*DIRECTIONS FOR THIS TASK*. Among the lines below, keep only those from the one containing "auditor applied independence" through the one containing "for additional disclosure.", and reproduce them exactly.

=-=-=

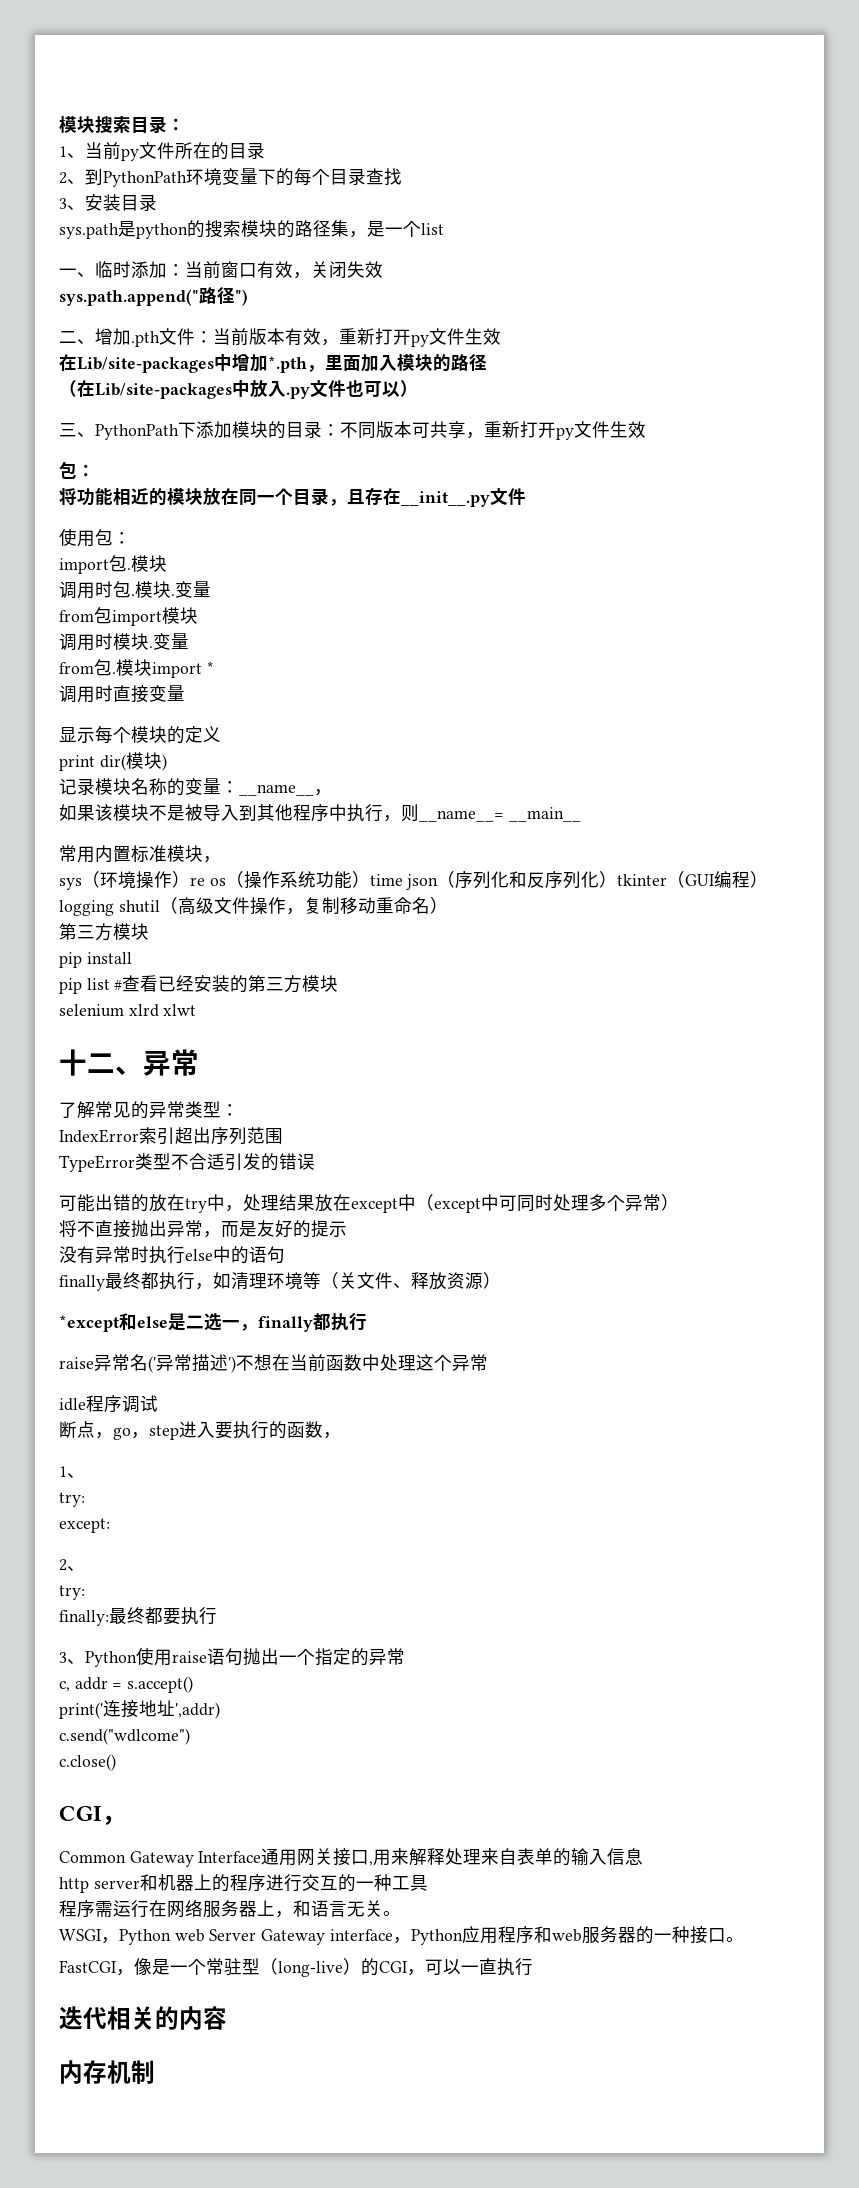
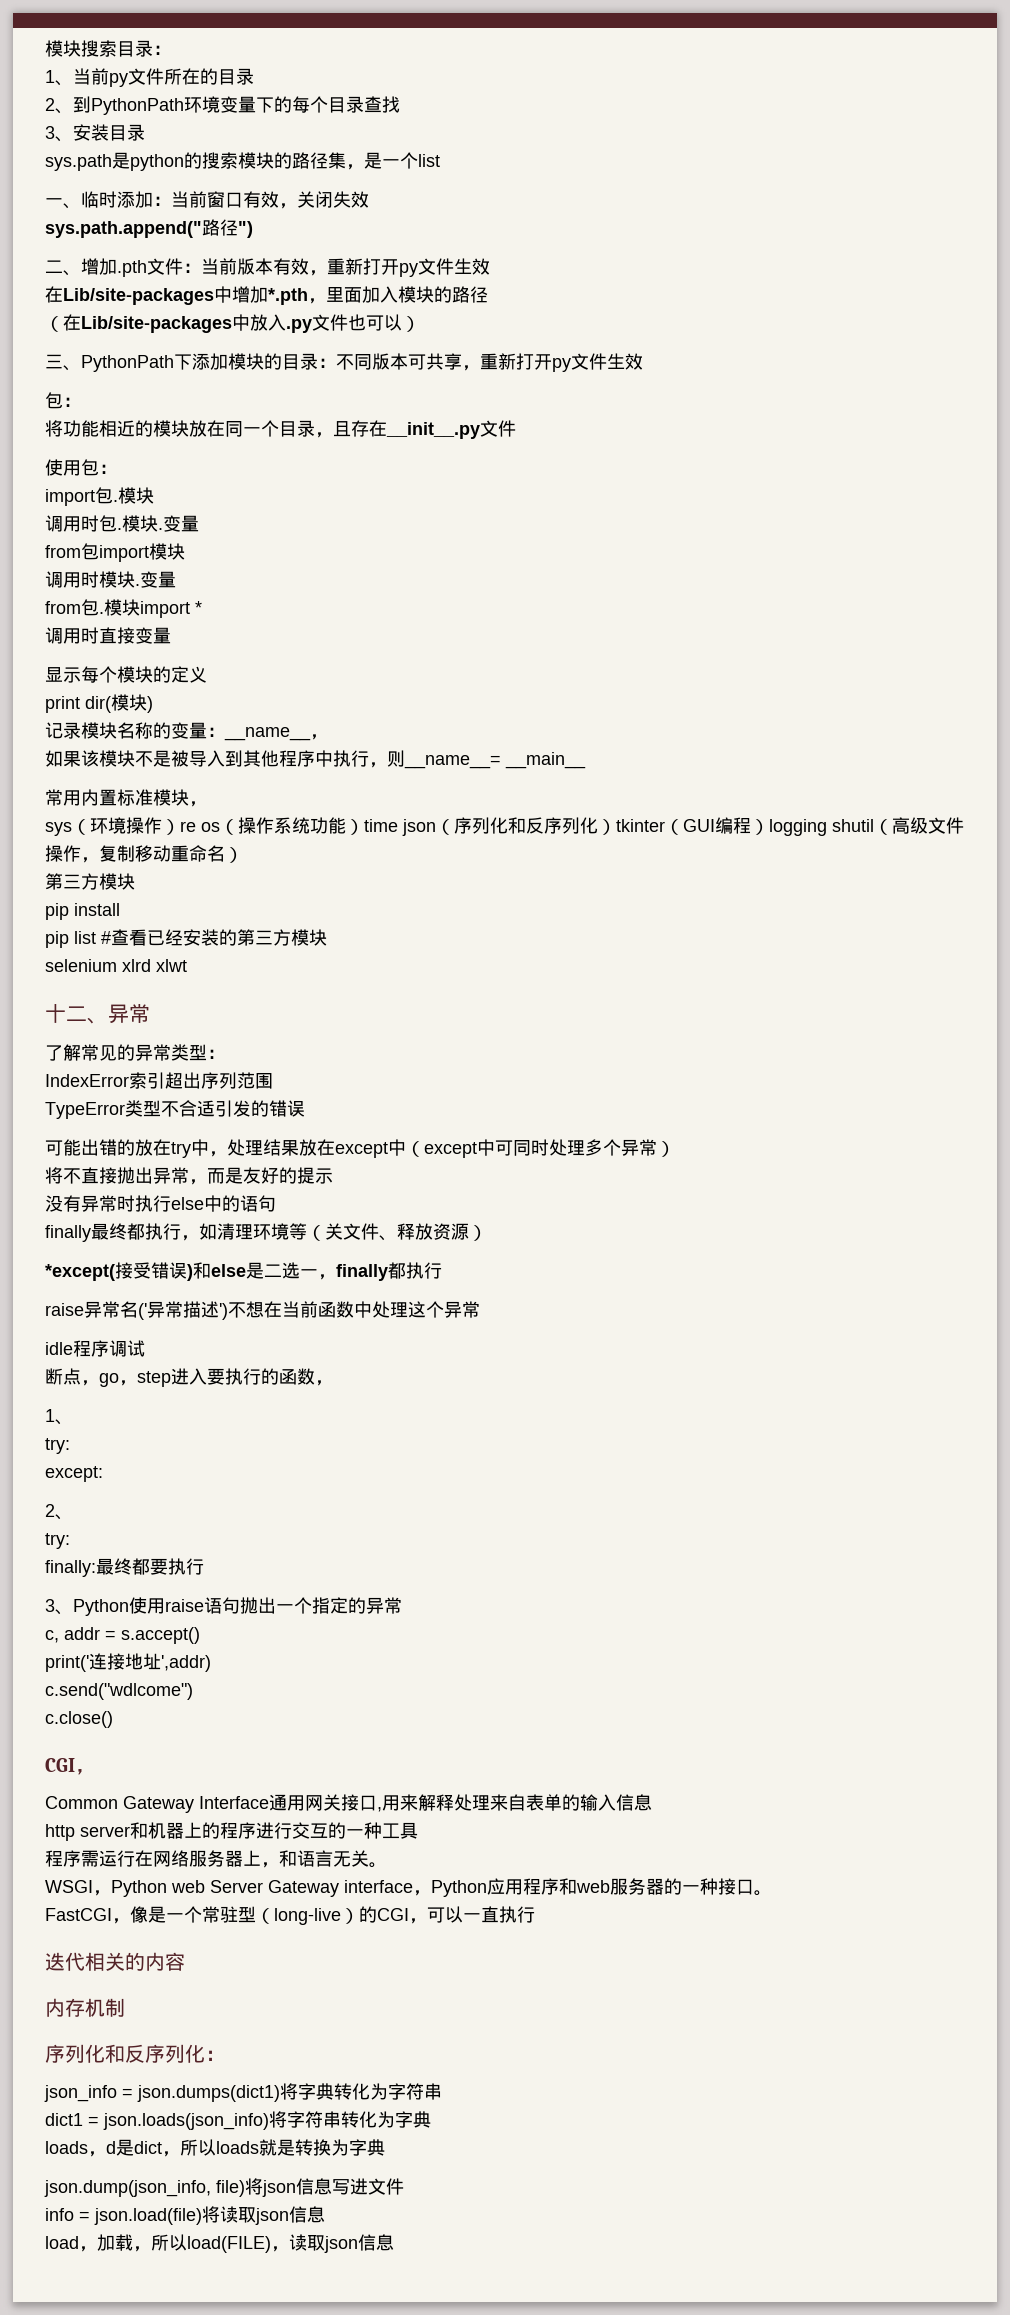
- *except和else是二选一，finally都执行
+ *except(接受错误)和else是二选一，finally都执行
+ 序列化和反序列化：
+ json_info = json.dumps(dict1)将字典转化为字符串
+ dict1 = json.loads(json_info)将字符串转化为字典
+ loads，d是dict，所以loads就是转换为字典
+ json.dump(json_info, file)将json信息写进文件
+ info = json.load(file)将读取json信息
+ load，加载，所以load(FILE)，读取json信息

=-=-=

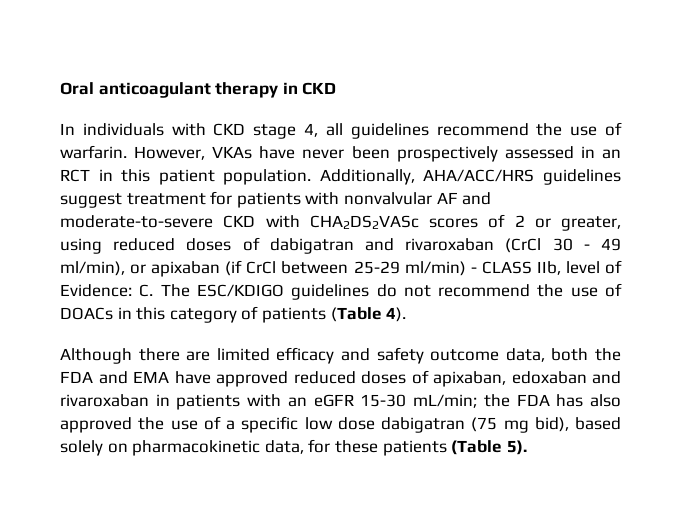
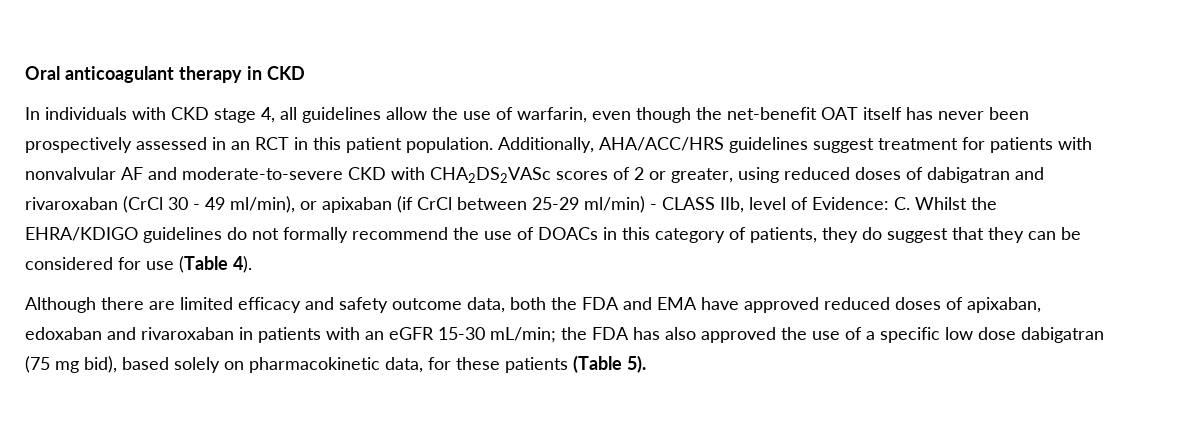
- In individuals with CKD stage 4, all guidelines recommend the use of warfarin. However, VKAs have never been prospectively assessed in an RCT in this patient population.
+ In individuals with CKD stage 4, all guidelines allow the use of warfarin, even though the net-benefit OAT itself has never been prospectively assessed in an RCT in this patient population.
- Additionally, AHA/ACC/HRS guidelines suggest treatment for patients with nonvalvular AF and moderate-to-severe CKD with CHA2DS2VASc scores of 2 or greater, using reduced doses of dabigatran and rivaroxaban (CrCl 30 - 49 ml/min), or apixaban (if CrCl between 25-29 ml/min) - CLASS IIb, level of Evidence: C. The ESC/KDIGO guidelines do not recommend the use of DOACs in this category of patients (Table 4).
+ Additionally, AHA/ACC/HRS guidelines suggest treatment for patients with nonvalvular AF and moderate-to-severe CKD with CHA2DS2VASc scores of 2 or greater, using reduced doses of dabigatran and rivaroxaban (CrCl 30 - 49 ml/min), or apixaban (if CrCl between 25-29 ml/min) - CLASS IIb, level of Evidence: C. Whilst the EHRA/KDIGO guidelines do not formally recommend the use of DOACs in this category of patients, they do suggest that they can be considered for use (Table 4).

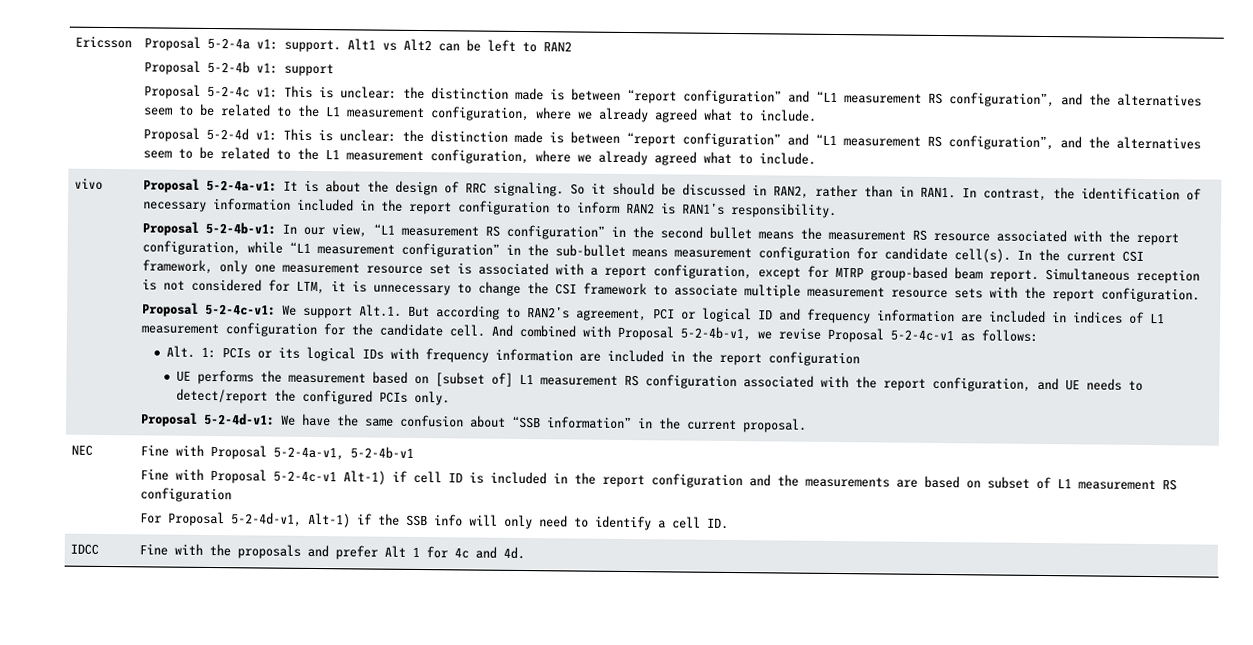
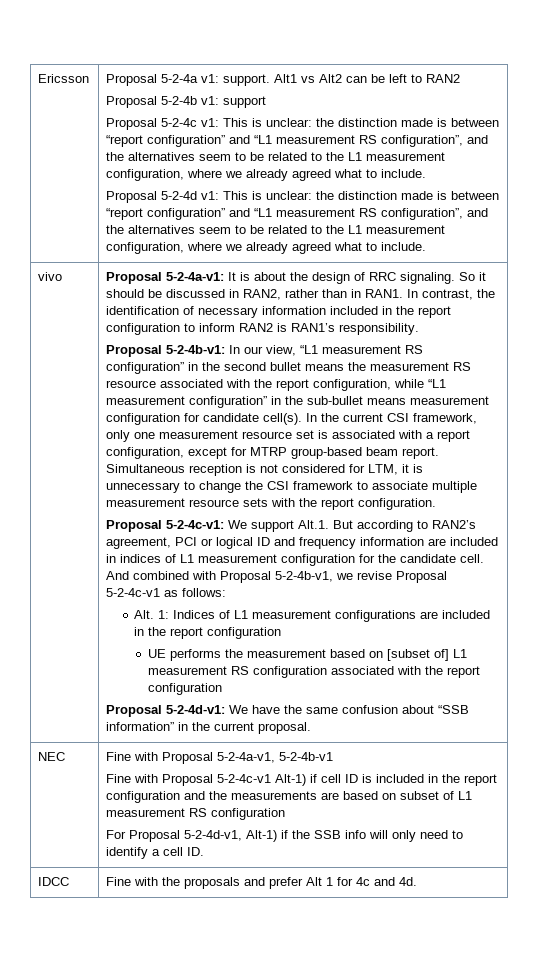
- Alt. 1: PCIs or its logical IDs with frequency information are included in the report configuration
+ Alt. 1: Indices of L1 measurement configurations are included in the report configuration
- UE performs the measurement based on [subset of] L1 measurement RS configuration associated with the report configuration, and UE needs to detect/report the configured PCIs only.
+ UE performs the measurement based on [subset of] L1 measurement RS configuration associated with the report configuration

=-=-=

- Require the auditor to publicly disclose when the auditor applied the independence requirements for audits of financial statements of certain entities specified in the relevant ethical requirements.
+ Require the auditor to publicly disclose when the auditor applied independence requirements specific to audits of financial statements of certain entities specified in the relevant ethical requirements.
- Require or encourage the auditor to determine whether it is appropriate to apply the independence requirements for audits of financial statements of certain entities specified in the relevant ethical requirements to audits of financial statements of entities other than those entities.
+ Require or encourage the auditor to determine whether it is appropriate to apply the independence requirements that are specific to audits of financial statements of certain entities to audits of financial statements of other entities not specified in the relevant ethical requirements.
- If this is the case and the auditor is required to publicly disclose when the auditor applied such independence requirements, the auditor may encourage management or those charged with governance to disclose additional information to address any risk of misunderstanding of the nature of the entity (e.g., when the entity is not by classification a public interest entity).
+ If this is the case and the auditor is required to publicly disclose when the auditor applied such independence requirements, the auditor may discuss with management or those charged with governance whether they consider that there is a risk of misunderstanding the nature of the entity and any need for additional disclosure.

=-=-=

*RESPONSE AREA*.
+ Require the auditor to publicly disclose when the auditor applied independence requirements specific to audits of financial statements of certain entities specified in the relevant ethical requirements.
- Require or encourage the auditor to determine whether it is appropriate to apply the independence requirements for audits of financial statements of certain entities specified in the relevant ethical requirements to audits of financial statements of entities other than those entities.
+ Require or encourage the auditor to determine whether it is appropriate to apply the independence requirements that are specific to audits of financial statements of certain entities to audits of financial statements of other entities not specified in the relevant ethical requirements.
- If this is the case and the auditor is required to publicly disclose when the auditor applied such independence requirements, the auditor may encourage management or those charged with governance to disclose additional information to address any risk of misunderstanding of the nature of the entity (e.g., when the entity is not by classification a public interest entity).
+ If this is the case and the auditor is required to publicly disclose when the auditor applied such independence requirements, the auditor may discuss with management or those charged with governance whether they consider that there is a risk of misunderstanding the nature of the entity and any need for additional disclosure.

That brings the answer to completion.